Le léger navire s’approcha, ses voiles à demi-carguées, ayant à sa proue un pavillon parlementaire.
—Monsieur de Sainval, dit le capitaine à un de ses officiers, ordonnez aux canonniers de se tenir à leurs pièces la mèche allumée... Si ce pavillon parlementaire cache une ruse, ce bâtiment sera coulé bas.
M. de Chemeraut et Croustillac partagèrent le même étonnement en reconnaissant le Caméléon, à bord duquel s’étaient embarqués le mulâtre et la Barbe-Bleue.
Le cœur de Croustillac battait à se rompre; ses amis ne l’avaient pas abandonné, ils venaient le secourir, mais par quel moyen?
Bientôt le Caméléon fut à portée de voix de la frégate et lui passa à poupe.
Un homme de haute taille, magnifiquement vêtu, était debout à l’arrière du brigantin, qui mit alors en panne comme la Fulminante.
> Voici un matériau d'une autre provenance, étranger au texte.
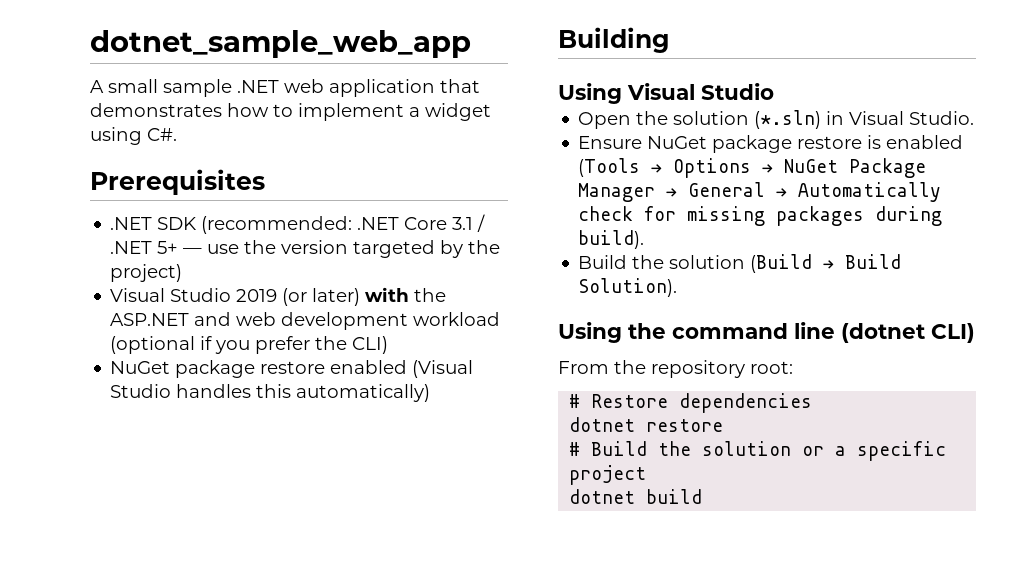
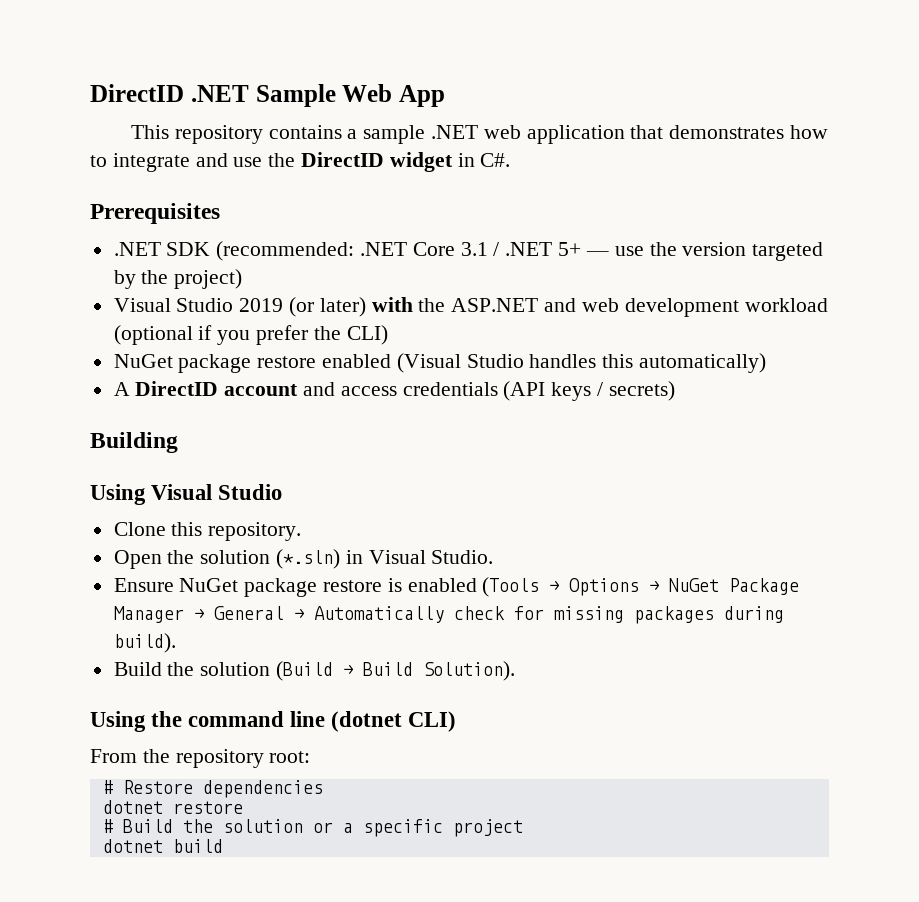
- dotnet_sample_web_app
- A small sample .NET web application that demonstrates how to implement a widget using C#.
+ DirectID .NET Sample Web App
+ This repository contains a sample .NET web application that demonstrates how to integrate and use the DirectID widget in C#.
+ A DirectID account and access credentials (API keys / secrets)
+ Clone this repository.

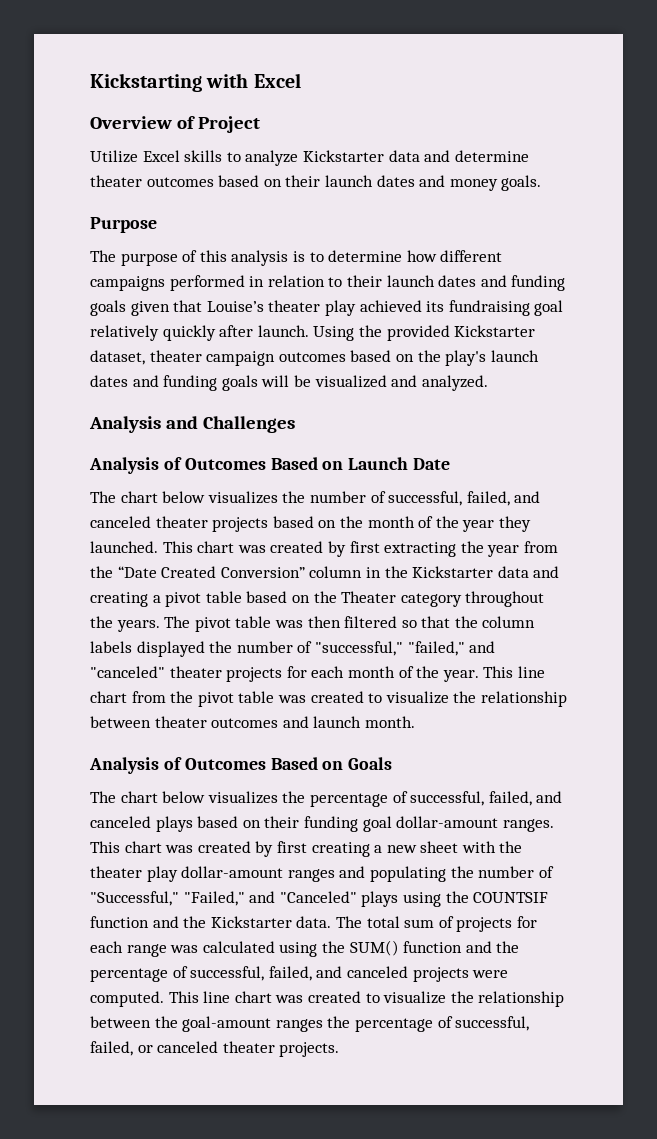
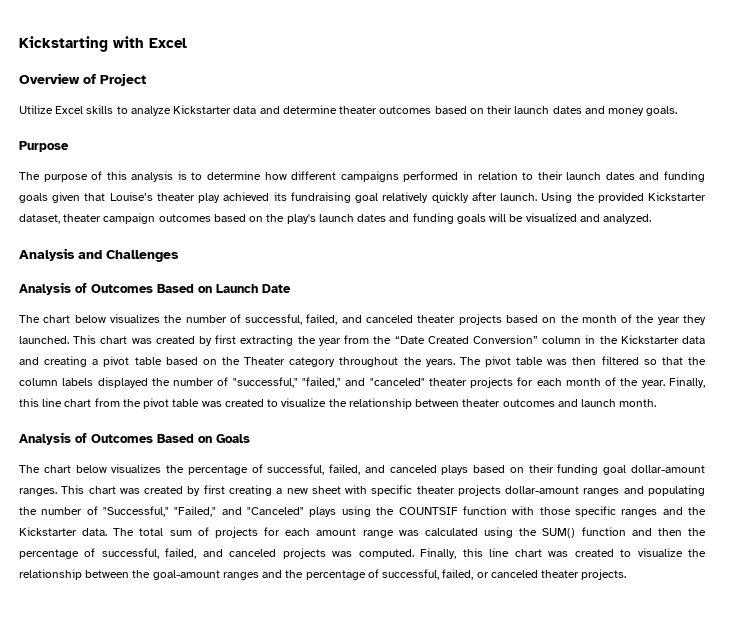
- This line chart from the pivot table was created to visualize the relationship between theater outcomes and launch month.
+ Finally, this line chart from the pivot table was created to visualize the relationship between theater outcomes and launch month.
- This chart was created by first creating a new sheet with the theater play dollar-amount ranges and populating the number of "Successful," "Failed," and "Canceled" plays using the COUNTSIF function and the Kickstarter data.
+ This chart was created by first creating a new sheet with specific theater projects dollar-amount ranges and populating the number of "Successful," "Failed," and "Canceled" plays using the COUNTSIF function with those specific ranges and the Kickstarter data.
- The total sum of projects for each range was calculated using the SUM() function and the percentage of successful, failed, and canceled projects were computed. This line chart was created to visualize the relationship between the goal-amount ranges the percentage of successful, failed, or canceled theater projects.
+ The total sum of projects for each amount range was calculated using the SUM() function and then the percentage of successful, failed, and canceled projects was computed. Finally, this line chart was created to visualize the relationship between the goal-amount ranges and the percentage of successful, failed, or canceled theater projects.

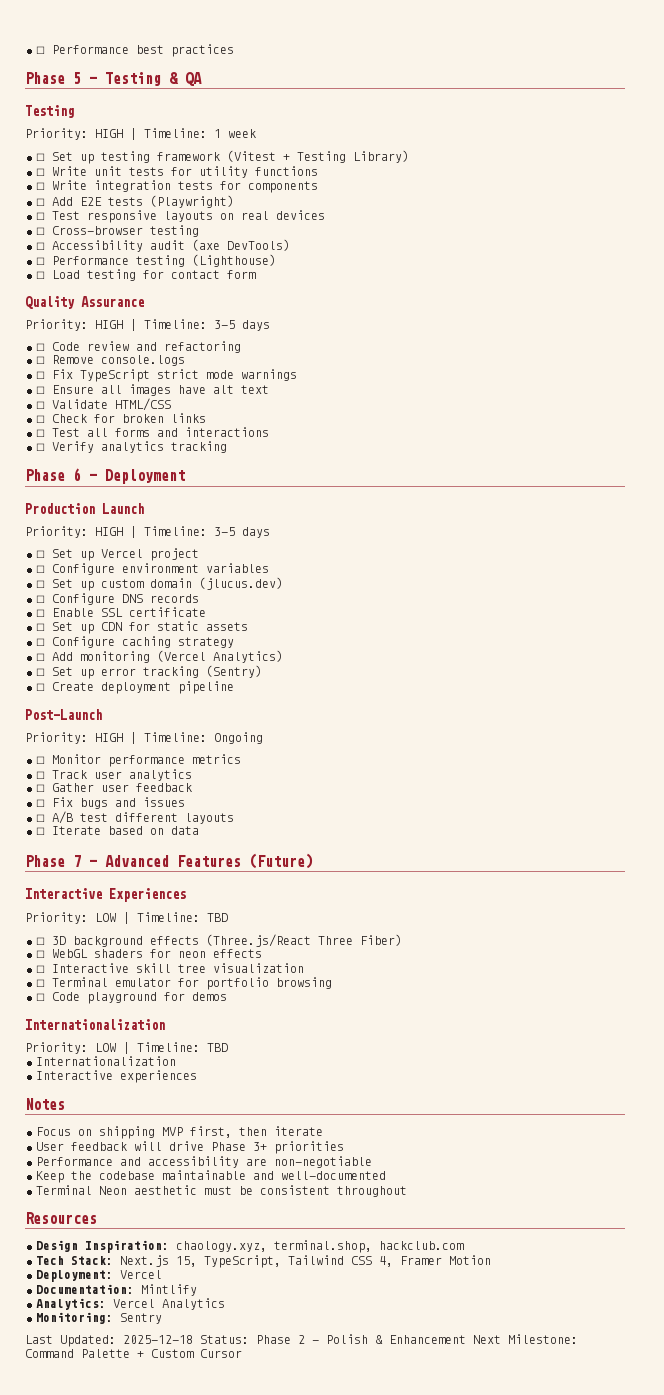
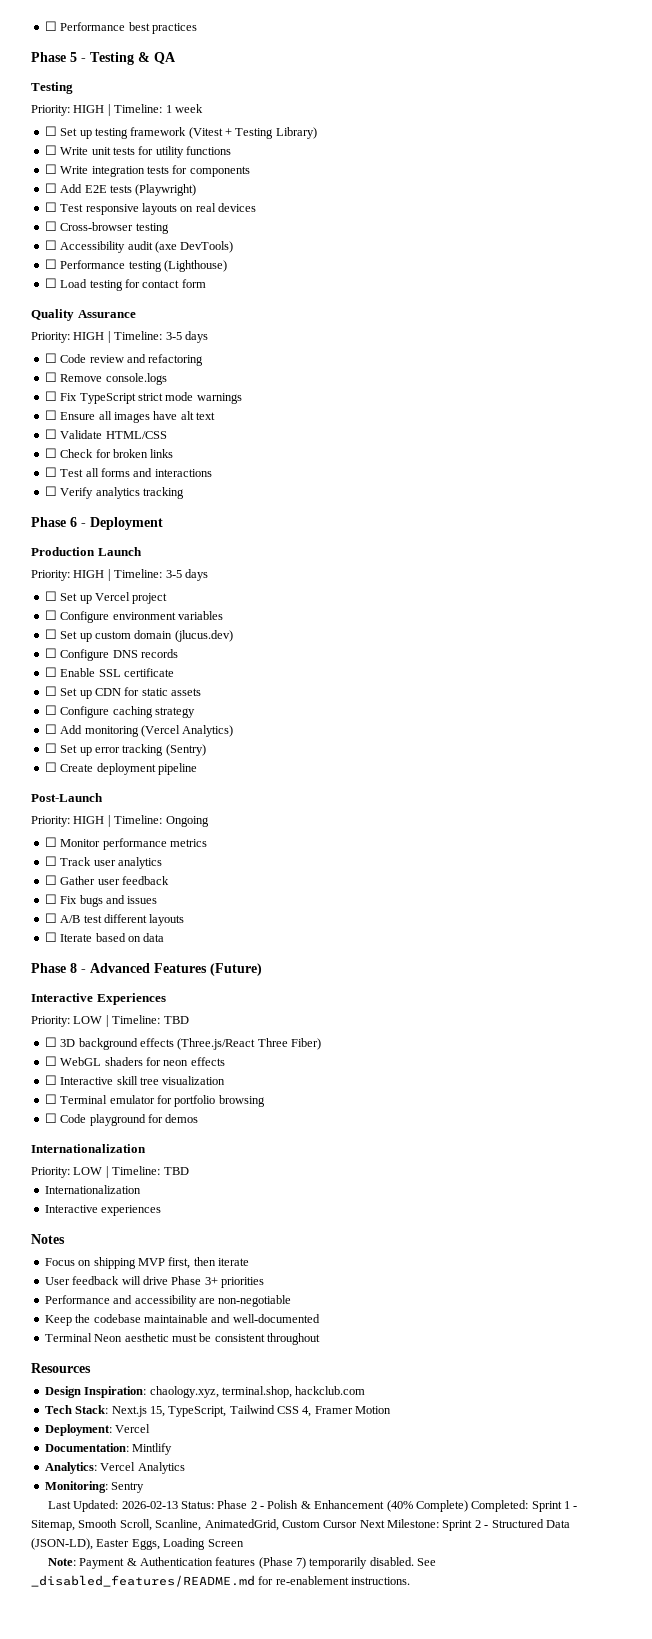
- Phase 7 - Advanced Features (Future)
+ Phase 8 - Advanced Features (Future)
- Last Updated: 2025-12-18 Status: Phase 2 - Polish & Enhancement Next Milestone: Command Palette + Custom Cursor
+ Last Updated: 2026-02-13 Status: Phase 2 - Polish & Enhancement (40% Complete) Completed: Sprint 1 - Sitemap, Smooth Scroll, Scanline, AnimatedGrid, Custom Cursor Next Milestone: Sprint 2 - Structured Data (JSON-LD), Easter Eggs, Loading Screen
+ Note: Payment & Authentication features (Phase 7) temporarily disabled. See _disabled_features/README.md for re-enablement instructions.

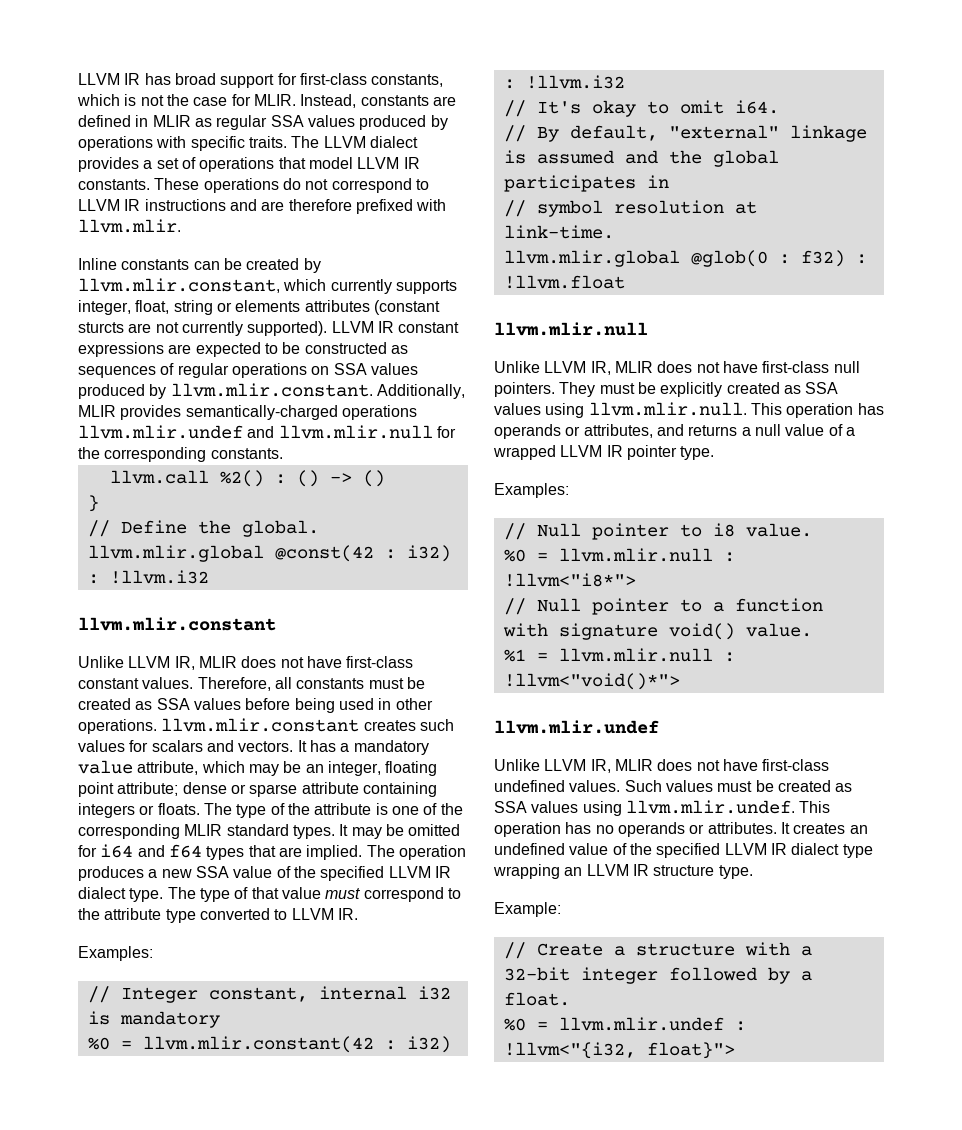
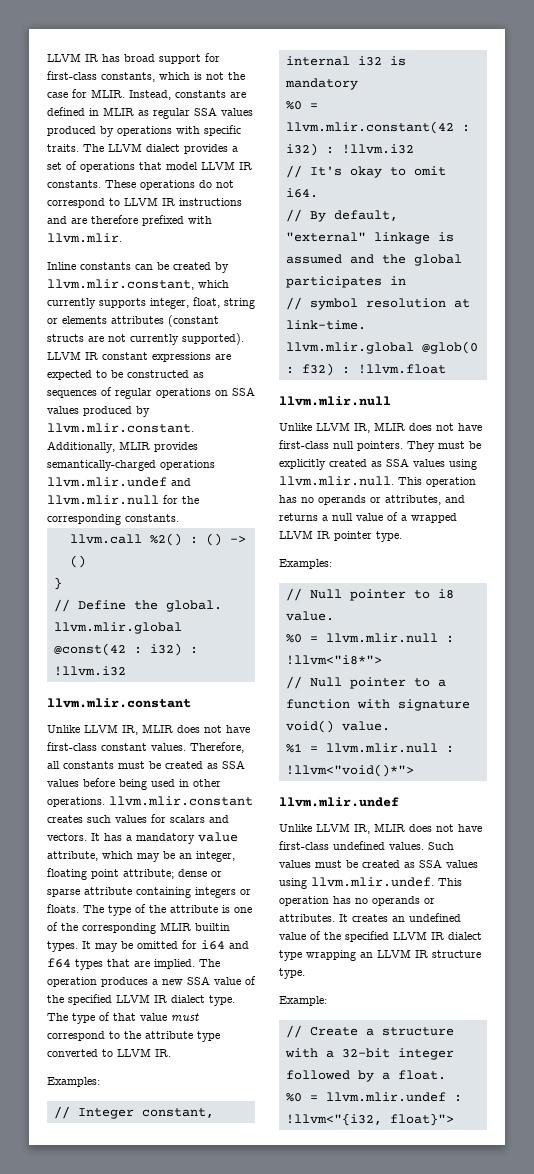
- Inline constants can be created by llvm.mlir.constant, which currently supports integer, float, string or elements attributes (constant sturcts are not currently supported).
+ Inline constants can be created by llvm.mlir.constant, which currently supports integer, float, string or elements attributes (constant structs are not currently supported).
- The type of the attribute is one of the corresponding MLIR standard types.
+ The type of the attribute is one of the corresponding MLIR builtin types.
- They must be explicitly created as SSA values using llvm.mlir.null. This operation has operands or attributes, and returns a null value of a wrapped LLVM IR pointer type.
+ They must be explicitly created as SSA values using llvm.mlir.null. This operation has no operands or attributes, and returns a null value of a wrapped LLVM IR pointer type.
—Jacques... notre duc!!! Le voilà!!! s’écrièrent avec enthousiasme les trois lords qui, penchés sur le couronnement de la frégate, venaient de reconnaître le duc de Monmouth.
Le brigantin mit alors en panne; les deux navires restèrent immobiles.
Lord Mortimer, lord Dudley et lord Rothsay avaient poussé des cris de joie délirants à la vue du duc de Monmouth.